ポール・オースター「トゥルー・ストーリーズ (新潮文庫)」

ゴールデンコンビによる、日本独自編集によるエッセイ集とのこと。もともとどのようにばらばらになっていて、それぞれがこれまでどのように処遇されてきた文章なのかはわからない。しかし、このように楽しい時間を送れるような形で本にしてくれた二人に感謝。

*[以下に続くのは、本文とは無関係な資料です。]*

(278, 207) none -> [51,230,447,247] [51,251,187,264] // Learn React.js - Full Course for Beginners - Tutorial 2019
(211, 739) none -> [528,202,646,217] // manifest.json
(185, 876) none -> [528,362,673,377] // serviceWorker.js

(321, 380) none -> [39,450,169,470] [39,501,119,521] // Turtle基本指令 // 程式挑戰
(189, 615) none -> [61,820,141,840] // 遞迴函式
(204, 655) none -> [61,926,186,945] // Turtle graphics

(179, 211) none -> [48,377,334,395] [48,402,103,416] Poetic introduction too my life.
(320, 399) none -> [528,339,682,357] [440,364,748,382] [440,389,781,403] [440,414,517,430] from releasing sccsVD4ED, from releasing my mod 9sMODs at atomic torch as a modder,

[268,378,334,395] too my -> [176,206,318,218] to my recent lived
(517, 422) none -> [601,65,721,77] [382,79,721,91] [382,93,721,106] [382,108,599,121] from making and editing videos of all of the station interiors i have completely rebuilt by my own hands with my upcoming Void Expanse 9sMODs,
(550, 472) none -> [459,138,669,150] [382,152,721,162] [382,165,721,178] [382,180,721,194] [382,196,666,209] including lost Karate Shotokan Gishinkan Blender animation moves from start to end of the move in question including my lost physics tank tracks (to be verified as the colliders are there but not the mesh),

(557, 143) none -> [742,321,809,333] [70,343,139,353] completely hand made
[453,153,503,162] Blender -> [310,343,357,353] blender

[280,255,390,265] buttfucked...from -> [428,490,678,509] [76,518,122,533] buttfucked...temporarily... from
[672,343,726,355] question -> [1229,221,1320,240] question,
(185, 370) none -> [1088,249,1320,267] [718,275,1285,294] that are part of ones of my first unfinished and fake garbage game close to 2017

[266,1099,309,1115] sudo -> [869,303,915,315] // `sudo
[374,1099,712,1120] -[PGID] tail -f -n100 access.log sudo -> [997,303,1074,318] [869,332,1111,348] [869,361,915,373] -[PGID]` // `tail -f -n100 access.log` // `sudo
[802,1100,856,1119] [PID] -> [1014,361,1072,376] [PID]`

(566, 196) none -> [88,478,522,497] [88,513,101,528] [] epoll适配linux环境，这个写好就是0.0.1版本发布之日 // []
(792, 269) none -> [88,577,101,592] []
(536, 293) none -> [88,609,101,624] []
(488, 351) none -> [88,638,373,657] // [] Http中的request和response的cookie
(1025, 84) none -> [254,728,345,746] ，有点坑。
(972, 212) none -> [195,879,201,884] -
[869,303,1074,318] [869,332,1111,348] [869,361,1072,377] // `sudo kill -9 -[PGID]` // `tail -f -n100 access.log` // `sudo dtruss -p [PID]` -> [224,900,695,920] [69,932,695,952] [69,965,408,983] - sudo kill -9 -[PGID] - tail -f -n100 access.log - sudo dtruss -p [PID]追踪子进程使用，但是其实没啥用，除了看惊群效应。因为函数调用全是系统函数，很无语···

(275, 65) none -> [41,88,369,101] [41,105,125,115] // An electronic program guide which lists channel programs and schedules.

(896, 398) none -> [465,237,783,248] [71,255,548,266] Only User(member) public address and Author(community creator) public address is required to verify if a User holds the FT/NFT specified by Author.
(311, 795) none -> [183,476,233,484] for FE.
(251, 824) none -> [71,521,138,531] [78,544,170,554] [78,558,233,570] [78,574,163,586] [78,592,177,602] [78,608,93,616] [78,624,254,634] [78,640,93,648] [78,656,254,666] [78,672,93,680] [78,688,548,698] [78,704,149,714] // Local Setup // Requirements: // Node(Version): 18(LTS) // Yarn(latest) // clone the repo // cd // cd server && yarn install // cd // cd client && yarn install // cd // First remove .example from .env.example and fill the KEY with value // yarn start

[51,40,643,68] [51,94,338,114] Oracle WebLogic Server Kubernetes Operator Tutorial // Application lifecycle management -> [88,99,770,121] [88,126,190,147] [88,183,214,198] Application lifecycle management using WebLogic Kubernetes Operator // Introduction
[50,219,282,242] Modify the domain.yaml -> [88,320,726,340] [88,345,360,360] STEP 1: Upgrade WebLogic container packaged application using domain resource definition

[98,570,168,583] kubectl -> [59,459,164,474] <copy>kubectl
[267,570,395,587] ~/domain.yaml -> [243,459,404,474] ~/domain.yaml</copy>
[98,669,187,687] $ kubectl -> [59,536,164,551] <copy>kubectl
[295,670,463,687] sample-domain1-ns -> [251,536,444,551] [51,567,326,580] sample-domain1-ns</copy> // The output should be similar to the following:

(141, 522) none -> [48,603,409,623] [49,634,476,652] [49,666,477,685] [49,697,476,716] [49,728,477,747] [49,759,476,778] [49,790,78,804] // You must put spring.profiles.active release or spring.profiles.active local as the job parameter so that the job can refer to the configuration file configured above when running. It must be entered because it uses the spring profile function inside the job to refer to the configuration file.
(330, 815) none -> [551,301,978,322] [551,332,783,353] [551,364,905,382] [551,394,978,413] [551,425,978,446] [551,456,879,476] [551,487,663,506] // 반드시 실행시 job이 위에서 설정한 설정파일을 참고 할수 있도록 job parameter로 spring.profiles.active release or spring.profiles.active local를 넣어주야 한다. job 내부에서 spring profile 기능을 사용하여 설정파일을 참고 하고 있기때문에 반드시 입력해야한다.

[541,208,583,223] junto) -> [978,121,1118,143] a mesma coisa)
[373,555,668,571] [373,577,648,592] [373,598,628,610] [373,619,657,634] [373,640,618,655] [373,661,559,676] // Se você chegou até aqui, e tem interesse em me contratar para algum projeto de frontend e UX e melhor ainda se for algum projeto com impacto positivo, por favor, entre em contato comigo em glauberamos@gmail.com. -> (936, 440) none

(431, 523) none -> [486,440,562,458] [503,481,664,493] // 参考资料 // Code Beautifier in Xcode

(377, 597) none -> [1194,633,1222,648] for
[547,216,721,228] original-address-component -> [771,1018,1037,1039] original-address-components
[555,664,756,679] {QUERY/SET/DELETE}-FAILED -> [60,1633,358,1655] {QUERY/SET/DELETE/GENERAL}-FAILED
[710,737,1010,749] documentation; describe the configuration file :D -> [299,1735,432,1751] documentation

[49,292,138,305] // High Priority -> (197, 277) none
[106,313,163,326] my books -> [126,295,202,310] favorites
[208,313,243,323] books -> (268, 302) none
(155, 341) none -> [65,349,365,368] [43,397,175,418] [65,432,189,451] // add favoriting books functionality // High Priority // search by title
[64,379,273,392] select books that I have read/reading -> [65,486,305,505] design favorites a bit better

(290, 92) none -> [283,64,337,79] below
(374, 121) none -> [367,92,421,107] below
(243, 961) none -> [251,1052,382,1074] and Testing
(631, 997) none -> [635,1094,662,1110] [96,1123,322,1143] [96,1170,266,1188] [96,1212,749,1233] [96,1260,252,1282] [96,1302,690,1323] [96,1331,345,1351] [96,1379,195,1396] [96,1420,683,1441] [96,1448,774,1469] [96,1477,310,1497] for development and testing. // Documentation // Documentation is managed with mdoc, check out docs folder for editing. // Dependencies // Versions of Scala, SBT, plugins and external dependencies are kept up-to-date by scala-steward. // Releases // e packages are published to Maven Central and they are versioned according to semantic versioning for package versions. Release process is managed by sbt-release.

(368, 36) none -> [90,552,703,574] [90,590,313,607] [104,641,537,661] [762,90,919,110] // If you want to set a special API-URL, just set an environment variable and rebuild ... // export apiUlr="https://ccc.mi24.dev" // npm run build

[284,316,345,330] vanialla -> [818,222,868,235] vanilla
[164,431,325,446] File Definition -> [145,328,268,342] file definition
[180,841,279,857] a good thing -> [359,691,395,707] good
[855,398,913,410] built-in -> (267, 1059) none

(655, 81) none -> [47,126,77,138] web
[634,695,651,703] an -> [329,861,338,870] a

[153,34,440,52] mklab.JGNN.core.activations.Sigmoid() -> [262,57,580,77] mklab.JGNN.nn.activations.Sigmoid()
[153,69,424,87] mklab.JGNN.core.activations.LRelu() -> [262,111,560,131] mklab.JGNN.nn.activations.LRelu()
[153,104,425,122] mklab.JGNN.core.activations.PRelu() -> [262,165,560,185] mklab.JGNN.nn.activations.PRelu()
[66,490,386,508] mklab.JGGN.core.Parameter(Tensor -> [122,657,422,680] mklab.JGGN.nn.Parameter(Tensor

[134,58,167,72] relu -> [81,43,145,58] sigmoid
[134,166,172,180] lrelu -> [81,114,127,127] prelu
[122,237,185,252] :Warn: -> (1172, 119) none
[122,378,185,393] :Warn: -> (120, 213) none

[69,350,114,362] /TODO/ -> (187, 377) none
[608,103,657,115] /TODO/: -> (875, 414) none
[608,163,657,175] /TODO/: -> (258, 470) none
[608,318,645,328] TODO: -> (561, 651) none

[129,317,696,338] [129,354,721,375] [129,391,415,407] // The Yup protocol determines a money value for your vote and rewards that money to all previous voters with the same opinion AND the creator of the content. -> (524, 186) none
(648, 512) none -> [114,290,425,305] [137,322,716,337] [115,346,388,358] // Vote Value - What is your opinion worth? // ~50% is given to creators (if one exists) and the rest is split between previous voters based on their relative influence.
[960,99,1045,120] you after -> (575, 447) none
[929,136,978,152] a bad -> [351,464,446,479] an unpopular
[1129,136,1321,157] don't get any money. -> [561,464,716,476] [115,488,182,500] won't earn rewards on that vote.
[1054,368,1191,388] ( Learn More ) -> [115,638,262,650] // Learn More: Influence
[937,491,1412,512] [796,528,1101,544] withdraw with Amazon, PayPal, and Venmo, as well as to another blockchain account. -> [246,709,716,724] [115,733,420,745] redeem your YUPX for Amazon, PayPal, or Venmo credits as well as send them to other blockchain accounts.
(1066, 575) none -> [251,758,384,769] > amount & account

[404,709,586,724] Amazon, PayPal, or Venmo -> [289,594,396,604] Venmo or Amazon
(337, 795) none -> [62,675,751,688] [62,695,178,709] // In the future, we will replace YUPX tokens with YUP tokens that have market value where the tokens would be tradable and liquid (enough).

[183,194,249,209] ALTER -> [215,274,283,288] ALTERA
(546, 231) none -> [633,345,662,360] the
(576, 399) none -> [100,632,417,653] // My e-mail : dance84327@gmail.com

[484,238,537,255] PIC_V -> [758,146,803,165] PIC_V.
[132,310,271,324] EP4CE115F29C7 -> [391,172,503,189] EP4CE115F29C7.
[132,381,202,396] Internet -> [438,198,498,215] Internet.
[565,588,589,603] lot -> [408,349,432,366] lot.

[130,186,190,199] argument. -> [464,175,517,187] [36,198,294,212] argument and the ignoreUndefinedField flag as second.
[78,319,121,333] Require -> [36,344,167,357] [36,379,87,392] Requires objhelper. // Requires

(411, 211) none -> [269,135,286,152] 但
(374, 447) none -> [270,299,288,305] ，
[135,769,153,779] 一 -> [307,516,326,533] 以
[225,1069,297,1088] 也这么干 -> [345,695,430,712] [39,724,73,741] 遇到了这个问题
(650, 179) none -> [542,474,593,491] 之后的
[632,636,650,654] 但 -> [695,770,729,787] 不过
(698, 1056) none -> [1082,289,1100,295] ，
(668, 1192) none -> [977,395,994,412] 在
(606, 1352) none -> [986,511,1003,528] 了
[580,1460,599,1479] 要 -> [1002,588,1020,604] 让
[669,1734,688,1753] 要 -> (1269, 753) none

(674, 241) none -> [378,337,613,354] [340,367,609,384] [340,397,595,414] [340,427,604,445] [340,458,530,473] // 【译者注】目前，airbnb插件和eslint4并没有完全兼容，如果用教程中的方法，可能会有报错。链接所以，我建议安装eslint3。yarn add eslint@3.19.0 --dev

「ほんとうのはなし」と、ノンフィクションですよ、というタイトルながら、フィクションなのではないかと思ってしまうような偶然の話をもとにしたエッセイの数々。その偶然に秘められた人生の面白さ、哀しさは、どこか少し前に読んだ、こちらは「フィクションですよ」と明確にするタイトルであるように思える村上春樹の「東京奇譚集」を思わせた。こういうものを読める時間を持てる幸せ。
中盤に収められた著者の貧乏生活を描く「その日暮らし」がめっぽう面白くて、なんども笑ってしまった。こういう「底」ともいえる場所を経てきているからこそ、いろいろなお話を紡ぎだせるのだろうな。貧乏話も、食べ物がないとか暮らす場所がないとか、ただ自分の周囲数メートルの悲惨さだけでなくて、その周りにいて生きているさまざまな(貧乏だったり、それを傲慢に見ていたり)人間の姿をこうして描いてくれるほうが、個人的には面白く思える。